Why logs: the one data structure streaming is built on

The fraud team at Razorpay sits down to design a real-time fraud-block service. They sketch a queue: producers push, consumers pop, the consumer that pops the message processes it, the message disappears. Two days later they discover that when the rule-engine consumer crashes mid-message, the message is gone. They add an "ack". Then they discover that when a second rule-engine wants to read the same stream — the analytics team also needs every transaction, in the same order — the queue can only deliver each message once, so they fork it, badly. Then they discover that during the IPL final, the queue grows to 40 GB in memory and OOM-kills the broker. Each fix moves them, step by step, toward the same data structure every other team converges on: an append-only log on disk. The lesson the industry learnt the hard way is that you cannot dodge the log; the queue is just the log with three of its best properties amputated.

A log is an immutable, totally-ordered, append-only sequence where every record gets a position (an offset) and is never modified after being written. That sounds simple, almost trivial.

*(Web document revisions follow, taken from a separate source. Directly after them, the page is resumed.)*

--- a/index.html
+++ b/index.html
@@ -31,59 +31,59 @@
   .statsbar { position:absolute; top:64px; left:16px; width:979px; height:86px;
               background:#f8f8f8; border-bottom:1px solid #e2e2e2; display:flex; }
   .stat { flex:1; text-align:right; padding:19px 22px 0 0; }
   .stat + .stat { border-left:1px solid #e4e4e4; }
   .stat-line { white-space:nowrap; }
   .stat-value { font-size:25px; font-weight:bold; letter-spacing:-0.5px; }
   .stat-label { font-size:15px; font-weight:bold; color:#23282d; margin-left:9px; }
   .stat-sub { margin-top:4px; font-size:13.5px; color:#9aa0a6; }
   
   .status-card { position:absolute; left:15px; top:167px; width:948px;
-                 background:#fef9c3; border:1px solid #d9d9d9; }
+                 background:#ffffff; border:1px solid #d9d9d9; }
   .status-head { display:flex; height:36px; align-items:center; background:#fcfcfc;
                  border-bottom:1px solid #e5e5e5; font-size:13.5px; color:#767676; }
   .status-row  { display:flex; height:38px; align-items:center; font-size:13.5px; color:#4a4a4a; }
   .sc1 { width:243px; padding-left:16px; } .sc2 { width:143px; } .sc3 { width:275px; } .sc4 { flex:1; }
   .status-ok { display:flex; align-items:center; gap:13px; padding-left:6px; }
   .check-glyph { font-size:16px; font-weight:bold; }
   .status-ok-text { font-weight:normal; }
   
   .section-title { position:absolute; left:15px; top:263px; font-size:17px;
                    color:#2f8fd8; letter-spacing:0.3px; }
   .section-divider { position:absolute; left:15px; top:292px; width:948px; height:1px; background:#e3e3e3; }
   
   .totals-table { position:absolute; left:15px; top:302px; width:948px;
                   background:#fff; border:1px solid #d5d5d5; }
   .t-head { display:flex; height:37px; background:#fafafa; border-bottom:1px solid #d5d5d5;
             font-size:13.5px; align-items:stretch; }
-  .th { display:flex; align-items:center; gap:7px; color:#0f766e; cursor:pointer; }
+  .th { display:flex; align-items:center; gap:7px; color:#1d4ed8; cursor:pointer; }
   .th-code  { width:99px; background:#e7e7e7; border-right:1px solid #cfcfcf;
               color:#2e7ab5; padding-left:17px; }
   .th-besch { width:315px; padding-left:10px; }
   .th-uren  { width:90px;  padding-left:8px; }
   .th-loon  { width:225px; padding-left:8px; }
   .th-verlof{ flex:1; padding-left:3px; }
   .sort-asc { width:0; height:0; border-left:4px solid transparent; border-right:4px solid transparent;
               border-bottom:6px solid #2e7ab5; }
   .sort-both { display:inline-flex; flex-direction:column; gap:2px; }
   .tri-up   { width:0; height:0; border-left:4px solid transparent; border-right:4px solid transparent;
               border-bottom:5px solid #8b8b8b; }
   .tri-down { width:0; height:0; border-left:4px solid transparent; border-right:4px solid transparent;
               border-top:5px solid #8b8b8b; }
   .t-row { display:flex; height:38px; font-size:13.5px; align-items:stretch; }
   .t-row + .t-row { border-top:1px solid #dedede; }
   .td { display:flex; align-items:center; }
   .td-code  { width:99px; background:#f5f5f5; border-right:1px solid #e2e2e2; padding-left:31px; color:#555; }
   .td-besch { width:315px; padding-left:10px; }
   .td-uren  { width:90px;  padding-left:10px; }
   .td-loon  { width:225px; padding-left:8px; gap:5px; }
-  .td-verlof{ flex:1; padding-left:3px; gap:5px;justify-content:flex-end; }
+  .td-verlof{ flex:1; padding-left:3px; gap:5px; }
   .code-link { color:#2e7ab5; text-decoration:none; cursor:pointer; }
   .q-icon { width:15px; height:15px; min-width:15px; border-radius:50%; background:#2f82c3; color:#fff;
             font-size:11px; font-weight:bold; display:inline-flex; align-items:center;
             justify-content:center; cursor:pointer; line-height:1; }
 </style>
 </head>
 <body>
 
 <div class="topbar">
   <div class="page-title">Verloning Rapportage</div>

It is the substrate of every real streaming system because it is the only data structure that simultaneously gives you replay, multiple independent consumers, durability, and total order — without having to coordinate any of the readers. Kafka, Pulsar, Kinesis, Redpanda, Postgres WAL, MySQL binlog, and Redis Streams are all the same idea wearing different clothes.

What "a log" actually means in this chapter

In a data-engineering context a log is not the line your print statement writes to stderr. It is a specific, ancient data structure with three rules: records are appended in order, the order is total (every record has a unique position called the offset, and the offsets are monotonically increasing), and once written a record is immutable — never modified, never deleted out of order, only ever truncated from the head when retention says so. There is no "update record 47". There is "append a new record that supersedes record 47". The log does not care what supersedes means; that's the consumer's job.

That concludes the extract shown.